В этой сооруженной мною системе укреплений, в этой организованной круговой обороне я не защищен лишь с одной стороны. Всю мою выстроенную с немалым трудом жизнь может погубить малейший ложный шаг из Москвы. Я мог бы спиться от чувства постоянной тревоги, если бы не чувствовал, что и в Лесу, хотя бы пока что, мои тылы защищены. Это благодаря Эсквайру, ловкому и даже в чем-то коварному манипулятору, для которого интересы дела чаще всего оказываются приоритетом, но который — может быть, именно в силу того, что прагматически для тех же интересов дела это важнее всего — неприступной стеной обороняет своих агентов. Я знаю, что Эсквайр, он же Бородавочник, не сдаст меня, даже если от этого будет зависеть его собственная жизнь.

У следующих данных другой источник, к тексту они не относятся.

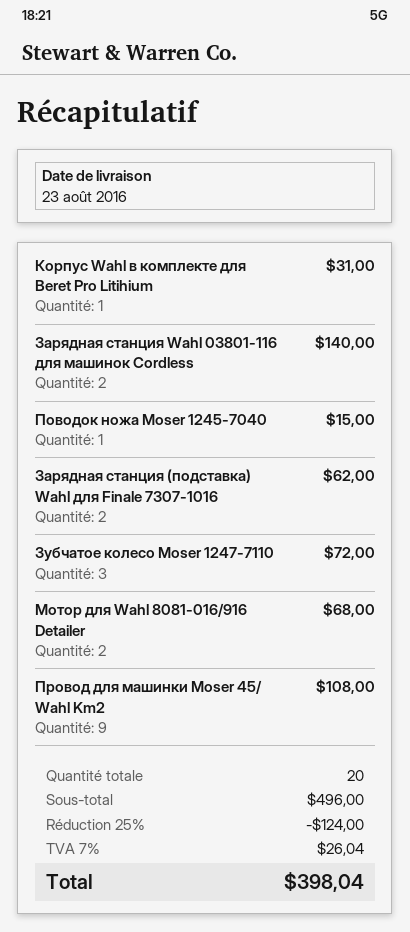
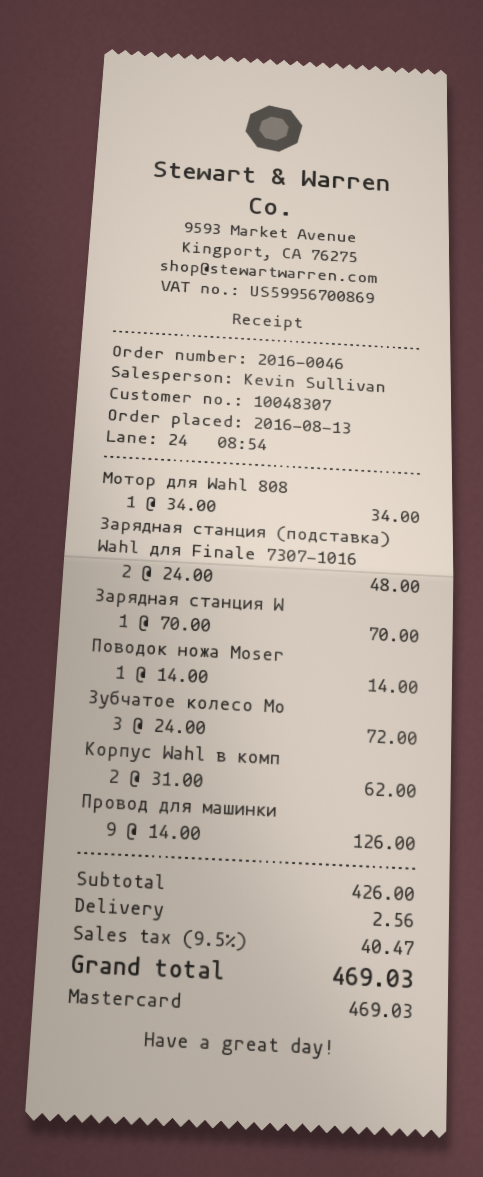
Корпус Wahl в комплекте для Beret Pro Litihium: 1 for 31.00 -> 2 for 62.00
Зарядная станция Wahl 03801-116 для машинок Cordless: 2 for 140.00 -> 1 for 70.00
Поводок ножа Moser 1245-7040: 1 for 15.00 -> 1 for 14.00
Зарядная станция (подставка) Wahl для Finale 7307-1016: 2 for 62.00 -> 2 for 48.00
Мотор для Wahl 8081-016/916 Detailer: 2 for 68.00 -> 1 for 34.00
Провод для машинки Moser 45/ Wahl Km2: 9 for 108.00 -> 9 for 126.00
subtotal: 496.00 -> 426.00
discount: 25% = 124.00 -> none
shipping: none -> 2.56
tax: 7% = 26.04 -> 9.5% = 40.47
total: 398.04 -> 469.03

Его подчиненный и мой друг Лешка Кудинов как-то с усмешкой рассказывал мне, как Бородавочник отказал во встрече со мной своему новому непосредственному начальнику. Это было еще в советское время, когда в разведку «на укрепление» могли послать партийного чиновника. Тот, его новый начальник, как-то узнал, что один из наших самых удачно внедренных нелегалов в Штатах, то есть я, оказался в Москве. С рвением новообращенного, в котором, возможно, ничего предосудительного и не было, он хотел вплотную прикоснуться к этой стороне своего нового назначения, поддержать бойца, прибывшего с передовой, подбодрить его, снабдить ценными указаниями. Однако Эсквайр был профессионалом и понимал, что оправданные риски на самом деле вещь очень редкая. Его начальнику не помогли ни уговоры, ни прямые угрозы. «Подождите лет пятьдесят, если его досье решат рассекретить», — это все, чего он добился в качестве ответа. Через пару лет этого начальника отправили на укрепление в ЦК какой-то среднеазиатской республики, что в глазах всех подтвердило правоту Эсквайра. Теперь это уже не имело бы значения — все давно знают, что тот всегда прав.

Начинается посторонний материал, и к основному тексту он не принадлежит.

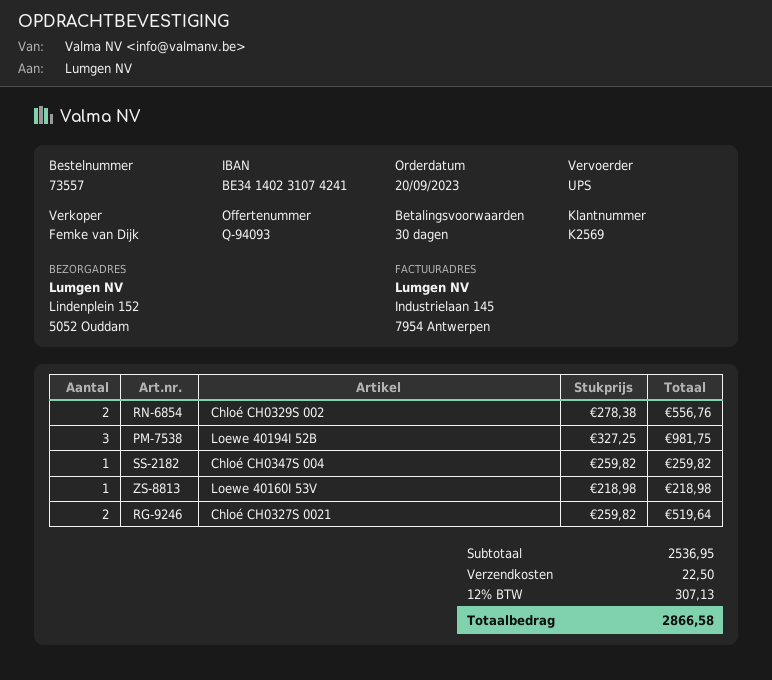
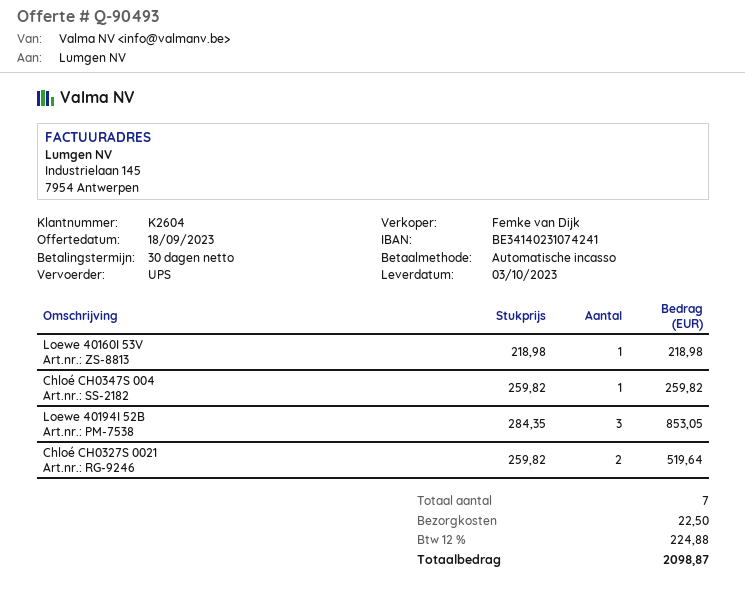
quote number: Q-94093 -> Q-90493
customer number: K2569 -> K2604
Chloé CH0329S 002: 2 x 278.38 = 556.76 -> none
Loewe 40194I 52B: 3 x 327.25 = 981.75 -> 3 x 284.35 = 853.05
tax: 12% = 307.13 -> 12% = 224.88
total: 2866.58 -> 2098.87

Теперь, когда я мысленно обошел все степени своей защиты, мне пришла в голову новая мысль. Защищенность нужна не для статики, не для того, чтобы спрятаться от жизни и замереть в своей норке. От нее зависит степень твоей свободы. Ощущение свободы обернуто в чувство защищенности, как электрический провод в изоляцию. И чем оно, это чувство защищенности, сильнее, тем дальше ты можешь зайти в поисках приключений и смыслов.

Все эти воспоминания и философские построения меня в итоге утомили, и в какой-то момент я отключился. Этому, вероятно, способствовала вторая текила, уступленная мною по слабости характера предупредительности настигшего меня пожилого стюарда. К тому времени начал накрапывать дождь, и я присоединился к своим собратьям в баре. Мне посчастливилось найти свободное местечко на диване, я прислонился головой к деревянной обшивке стены и поплыл. А потом наш паром мягко толкнул в бок причал, и моему сонному взору открылись набережная и над ней — очертания собора с зелеными куполами под серой пеленой дождя.